A soup kitchen, meal center, or food kitchen is a place where food is offered to the hungry for free or at a below market price. Frequently located in lower-income neighborhoods, they are often staffed by volunteer organizations, such as church or community groups. Soup kitchens sometimes obtain food from a food bank for free or at a low price, because they are considered a charity, which makes it easier for them to feed the many people who require their services.
Many historical and some modern soup kitchens serve only soup (from where its name come) with perhaps some bread.
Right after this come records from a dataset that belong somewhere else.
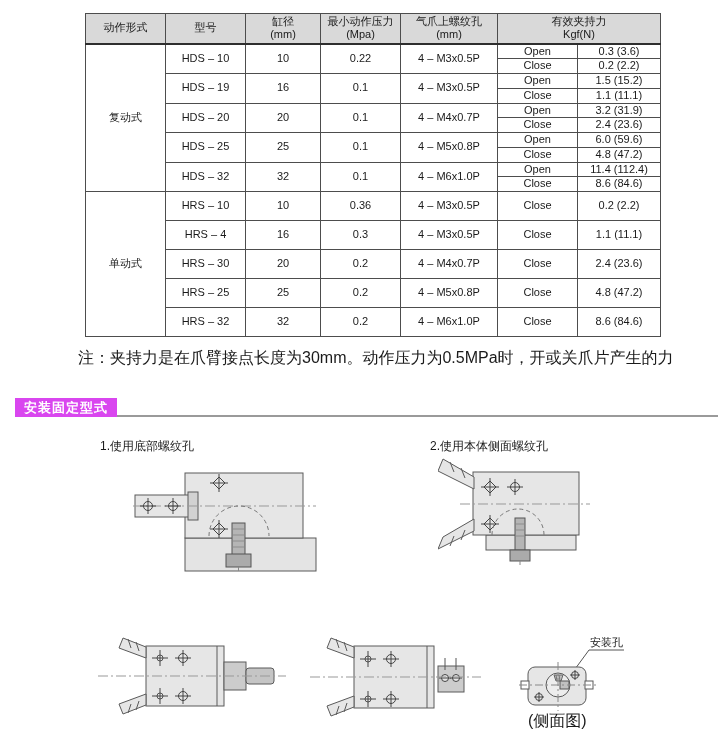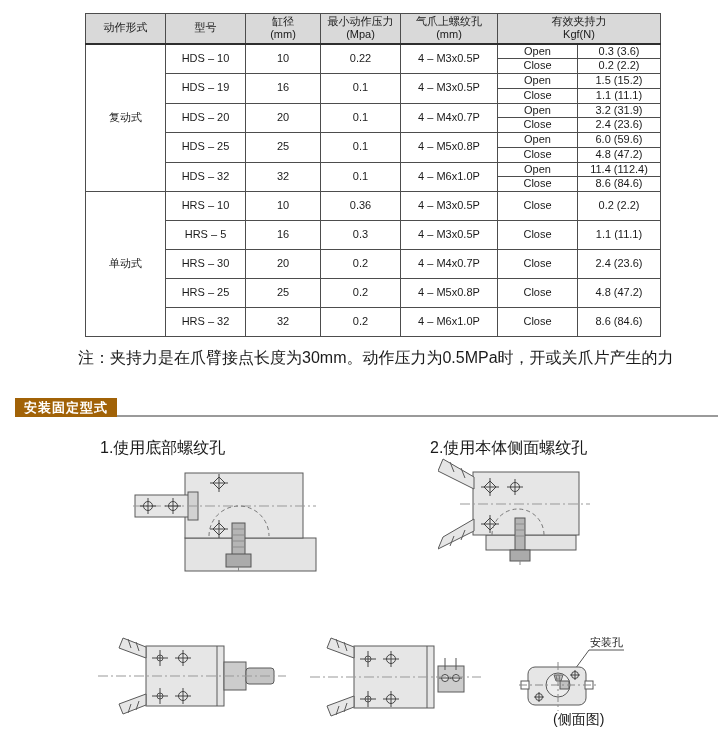--- a/index.html
+++ b/index.html
@@ -165,7 +165,7 @@
           <td>0.2 (2.2)</td>
         </tr>
         <tr class="h30">
-          <td>HRS – 5</td>
+          <td>HRS – 4</td>
           <td>16</td>
           <td>0.3</td>
           <td>4 – M3x0.5P</td>

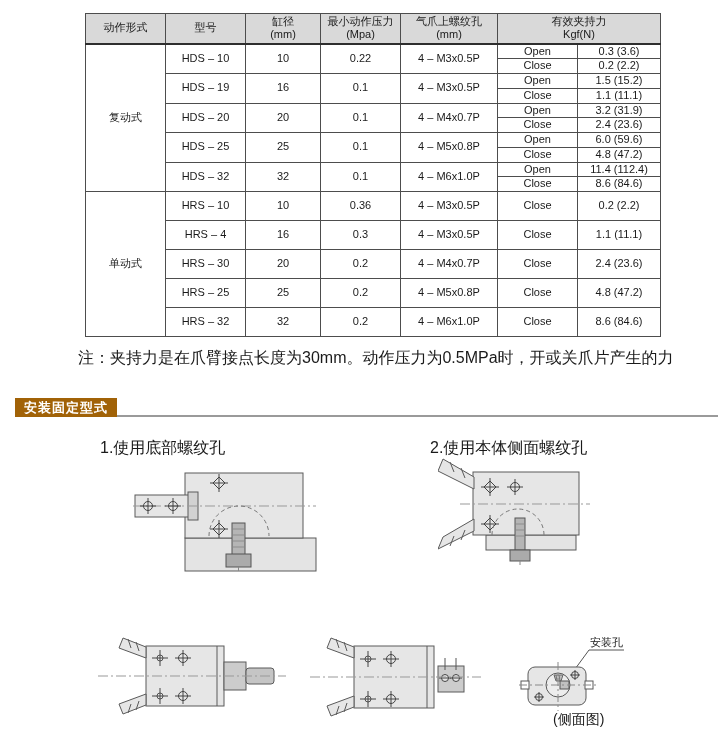--- a/index.html
+++ b/index.html
@@ -43,7 +43,7 @@
   }
   .section-bar .title {
     display: inline-block; height: 19px; line-height: 19px;
-    background: #a16207; color: #ffffff;
+    background: #d946ef; color: #ffffff;
     font-size: 13px; font-weight: bold; letter-spacing: 1px;
     padding: 0 9px; margin-bottom: -2px;
   }

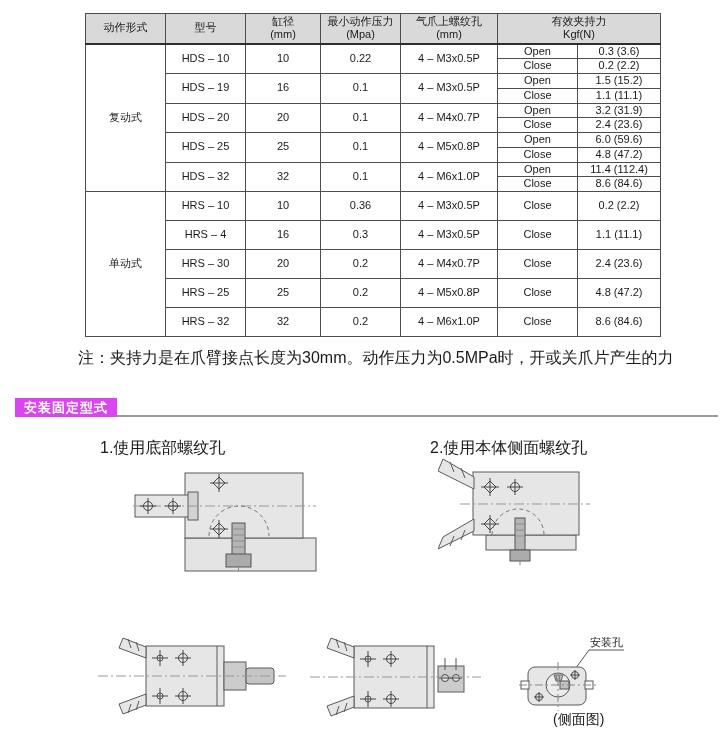--- a/index.html
+++ b/index.html
@@ -49,7 +49,7 @@
   }
 
   
-  .fig-caption { position: absolute; font-size: 16px; color: #1a1a1a; white-space: nowrap; }
+  .fig-caption { position: absolute; font-size: 12px; color: #1a1a1a; white-space: nowrap; }
   #cap1 { left: 100px; top: 438px; }
   #cap2 { left: 430px; top: 438px; }
   #cap3 { left: 95px;  top: 592px; }

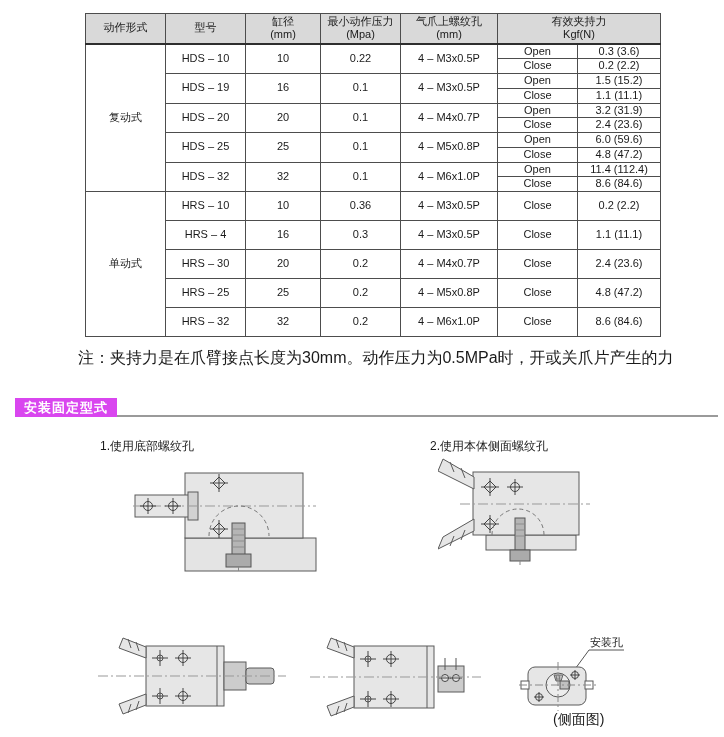--- a/index.html
+++ b/index.html
@@ -62,7 +62,7 @@
   #fig3 { left: 80px;  top: 614px; }
   #fig4 { left: 296px; top: 614px; }
   #sideview { left: 518px; top: 622px; }
-  .sv-caption { position: absolute; left: 528px; top: 711px; font-size: 14px; color:#1a1a1a;margin-left:25px; }
+  .sv-caption { position: absolute; left: 528px; top: 711px; font-size: 16px; color:#1a1a1a; }
 </style>
 </head>
 <body>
But several establishments which title themselves as a "soup kitchen" also serve other types of food, so social scientists sometimes discuss them together with similar hunger relief agencies that provide more varied hot meals, like food kitchens and meal centers.
While societies have been using various methods to share food with the hungry for millennia, the first soup kitchens in the modern sense may have emerged in the late 18th century. By the late 19th century, they were to be found in several American and European cities. In the United States and elsewhere, they became more prominent in the 20th century during the Great Depression. With the improved economic conditions that followed World War II, soup kitchens became less widely used, at least in the advanced economies. In the United States there was a resurgence in the use of soup kitchens following the cutbacks in welfare that were implemented in the early 1980s.
In the 21st century, the use of soup kitchens expanded in both the United States and Europe, following the lasting global inflation in the price of food which began in late 2006. Demand for their services grew as the Great Recession began to worsen economic conditions for those on low income. In much of Europe, demand further increased after the introduction of austerity-based economic policies from 2010.